- Task input -
=====

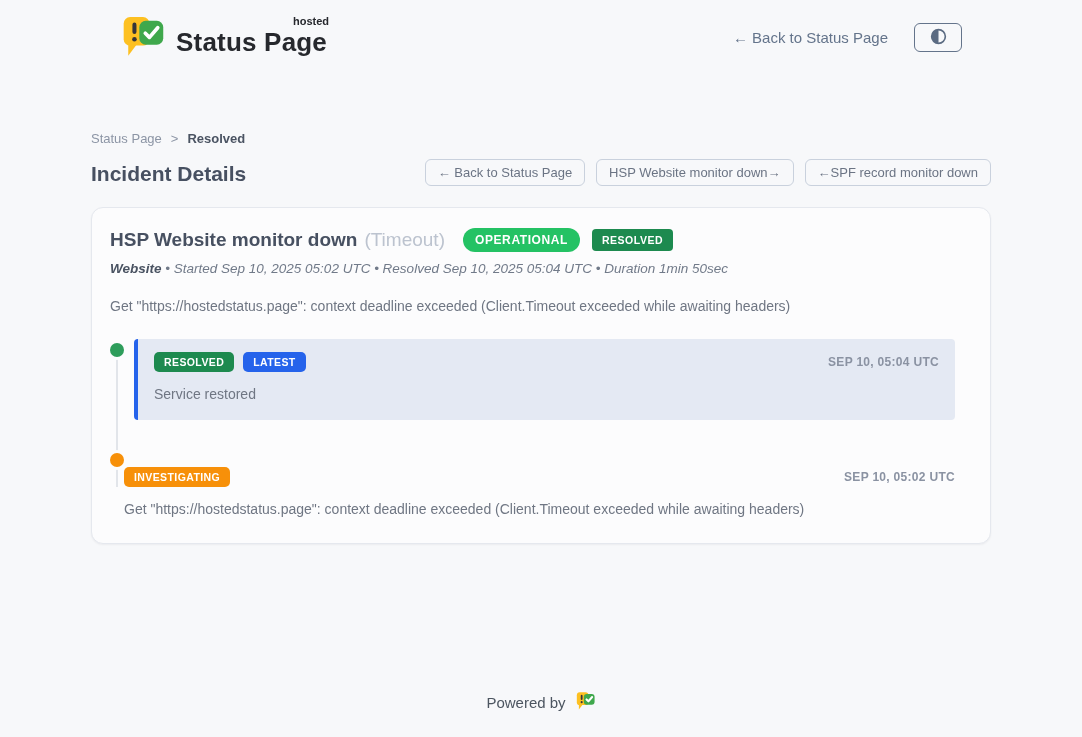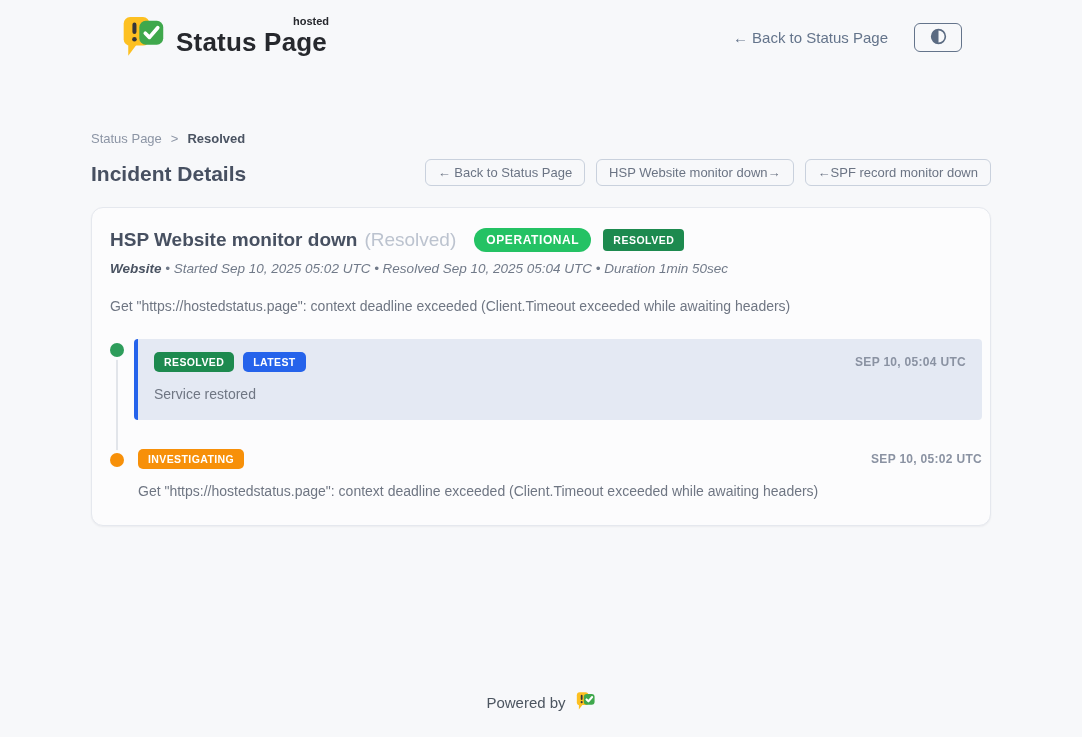--- a/index.html
+++ b/index.html
@@ -22,35 +22,35 @@
   .main { width: 900px; margin: 70px auto 0; }
   .breadcrumb { display: flex; align-items: center; gap: 9px; font-size: 13px; color: #8c95a5; }
   .breadcrumb .crumb-root { color: #8c95a5; text-decoration: none; cursor: pointer; }
   .breadcrumb .crumb-current { color: #4a5362; font-weight: 700; }
   .title-row { margin-top: 13px; display: flex; align-items: flex-end; justify-content: space-between; }
   .page-title { font-size: 21px; font-weight: 700; color: #475061; }
   .nav-buttons { display: flex; gap: 11px; }
   .nav-btn { font-family: "Liberation Sans", sans-serif; font-size: 13px; color: #6b7484; background: transparent; border: 1px solid #c9d1dd; border-radius: 6px; padding: 5px 12px; cursor: pointer; }
 
   
-  .card { margin-top: 21px; background: #fcfcfd; border: 1px solid #e5e8ee; border-radius: 12px; padding: 20px 8px 26px 18px; box-shadow: 0 1px 2px rgba(16,24,40,.05); }
+  .card { margin-top: 21px; background: #fcfcfd; border: 1px solid #e5e8ee; border-radius: 12px; padding: 20px 35px 26px 18px; box-shadow: 0 1px 2px rgba(16,24,40,.05); }
   .card-title-row { display: flex; align-items: center; }
   .card-title { font-size: 19px; font-weight: 700; color: #475061; }
   .card-title-component { font-size: 19px; font-weight: 500; color: #bcc3cf; margin-left: 7px; }
   .pill { margin-left: 18px; background: #24c264; color: #fff; font-size: 12px; font-weight: 700; letter-spacing: .6px; padding: 5px 12px; border-radius: 999px; }
   .state-badge { margin-left: 12px; background: #1d8a4f; color: #fff; font-size: 10.5px; font-weight: 700; letter-spacing: .5px; padding: 5px 10px; border-radius: 4px; }
   .meta { margin-top: 9px; font-size: 13.5px; color: #717a89; font-style: italic; }
   .meta .meta-service { font-weight: 700; color: #4a5362; }
   .description { margin-top: 22px; font-size: 14px; color: #6f7683; }
 
   
   .timeline { margin-top: 25px; position: relative; }
   .timeline-line { position: absolute; left: 6px; top: 18px; bottom: 30px; width: 2px; background: #e2e5ea; }
   .t-item { display: flex; position: relative; }
-  .t-item + .t-item { margin-top: 29px; }
+  .t-item + .t-item { margin-top: 29px; flex-direction: column; }
   .t-dot { flex: 0 0 14px; width: 14px; height: 14px; border-radius: 50%; margin-top: 4px; box-shadow: 0 0 0 3px #fcfcfd; position: relative; z-index: 1; }
   .t-body { flex: 1; margin-left: 10px; }
   .t-body.highlight { background: #e4e9f3; border-left: 4px solid #2563eb; border-radius: 4px; padding: 13px 16px 18px; }
   .t-head { display: flex; align-items: center; gap: 9px; }
   .t-badge { color: #fff; font-size: 10.5px; font-weight: 700; letter-spacing: .4px; padding: 4px 10px; border-radius: 5px; }
   .t-time { margin-left: auto; font-size: 12px; font-weight: 700; letter-spacing: .3px; color: #8a92a2; }
   .t-msg { margin-top: 14px; font-size: 14px; color: #6f7683; }
   .t-body.plain { margin-left: 14px; }
 
   
@@ -108,21 +108,21 @@
       <div class="nav-buttons">
         <button class="nav-btn">← Back to Status Page</button>
         <button class="nav-btn">HSP Website monitor down→</button>
         <button class="nav-btn">←SPF record monitor down</button>
       </div>
     </div>
 
     <div class="card">
       <div class="card-title-row">
         <span class="card-title">HSP Website monitor down</span>
-        <span class="card-title-component">(Resolved)</span>
+        <span class="card-title-component">(Timeout)</span>
         <span class="pill" style="background: rgb(36, 194, 100);">OPERATIONAL</span>
         <span class="state-badge" style="background: rgb(29, 138, 79);">RESOLVED</span>
       </div>
 
       <div class="meta">
         <span class="meta-service">Website</span>
         <span>• Started Sep 10, 2025 05:02 UTC • Resolved Sep 10, 2025 05:04 UTC • Duration 1min 50sec</span>
       </div>
 
       <div class="description">Get "https://hostedstatus.page": context deadline exceeded (Client.Timeout exceeded while awaiting headers)</div>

=====

- What you will do -
The records above should be written out exactly, and the images dropped.

- Exercise result -
--- a/index.html
+++ b/index.html
@@ -22,35 +22,35 @@
   .main { width: 900px; margin: 70px auto 0; }
   .breadcrumb { display: flex; align-items: center; gap: 9px; font-size: 13px; color: #8c95a5; }
   .breadcrumb .crumb-root { color: #8c95a5; text-decoration: none; cursor: pointer; }
   .breadcrumb .crumb-current { color: #4a5362; font-weight: 700; }
   .title-row { margin-top: 13px; display: flex; align-items: flex-end; justify-content: space-between; }
   .page-title { font-size: 21px; font-weight: 700; color: #475061; }
   .nav-buttons { display: flex; gap: 11px; }
   .nav-btn { font-family: "Liberation Sans", sans-serif; font-size: 13px; color: #6b7484; background: transparent; border: 1px solid #c9d1dd; border-radius: 6px; padding: 5px 12px; cursor: pointer; }
 
   
-  .card { margin-top: 21px; background: #fcfcfd; border: 1px solid #e5e8ee; border-radius: 12px; padding: 20px 8px 26px 18px; box-shadow: 0 1px 2px rgba(16,24,40,.05); }
+  .card { margin-top: 21px; background: #fcfcfd; border: 1px solid #e5e8ee; border-radius: 12px; padding: 20px 35px 26px 18px; box-shadow: 0 1px 2px rgba(16,24,40,.05); }
   .card-title-row { display: flex; align-items: center; }
   .card-title { font-size: 19px; font-weight: 700; color: #475061; }
   .card-title-component { font-size: 19px; font-weight: 500; color: #bcc3cf; margin-left: 7px; }
   .pill { margin-left: 18px; background: #24c264; color: #fff; font-size: 12px; font-weight: 700; letter-spacing: .6px; padding: 5px 12px; border-radius: 999px; }
   .state-badge { margin-left: 12px; background: #1d8a4f; color: #fff; font-size: 10.5px; font-weight: 700; letter-spacing: .5px; padding: 5px 10px; border-radius: 4px; }
   .meta { margin-top: 9px; font-size: 13.5px; color: #717a89; font-style: italic; }
   .meta .meta-service { font-weight: 700; color: #4a5362; }
   .description { margin-top: 22px; font-size: 14px; color: #6f7683; }
 
   
   .timeline { margin-top: 25px; position: relative; }
   .timeline-line { position: absolute; left: 6px; top: 18px; bottom: 30px; width: 2px; background: #e2e5ea; }
   .t-item { display: flex; position: relative; }
-  .t-item + .t-item { margin-top: 29px; }
+  .t-item + .t-item { margin-top: 29px; flex-direction: column; }
   .t-dot { flex: 0 0 14px; width: 14px; height: 14px; border-radius: 50%; margin-top: 4px; box-shadow: 0 0 0 3px #fcfcfd; position: relative; z-index: 1; }
   .t-body { flex: 1; margin-left: 10px; }
   .t-body.highlight { background: #e4e9f3; border-left: 4px solid #2563eb; border-radius: 4px; padding: 13px 16px 18px; }
   .t-head { display: flex; align-items: center; gap: 9px; }
   .t-badge { color: #fff; font-size: 10.5px; font-weight: 700; letter-spacing: .4px; padding: 4px 10px; border-radius: 5px; }
   .t-time { margin-left: auto; font-size: 12px; font-weight: 700; letter-spacing: .3px; color: #8a92a2; }
   .t-msg { margin-top: 14px; font-size: 14px; color: #6f7683; }
   .t-body.plain { margin-left: 14px; }
 
   
@@ -108,21 +108,21 @@
       <div class="nav-buttons">
         <button class="nav-btn">← Back to Status Page</button>
         <button class="nav-btn">HSP Website monitor down→</button>
         <button class="nav-btn">←SPF record monitor down</button>
       </div>
     </div>
 
     <div class="card">
       <div class="card-title-row">
         <span class="card-title">HSP Website monitor down</span>
-        <span class="card-title-component">(Resolved)</span>
+        <span class="card-title-component">(Timeout)</span>
         <span class="pill" style="background: rgb(36, 194, 100);">OPERATIONAL</span>
         <span class="state-badge" style="background: rgb(29, 138, 79);">RESOLVED</span>
       </div>
 
       <div class="meta">
         <span class="meta-service">Website</span>
         <span>• Started Sep 10, 2025 05:02 UTC • Resolved Sep 10, 2025 05:04 UTC • Duration 1min 50sec</span>
       </div>
 
       <div class="description">Get "https://hostedstatus.page": context deadline exceeded (Client.Timeout exceeded while awaiting headers)</div>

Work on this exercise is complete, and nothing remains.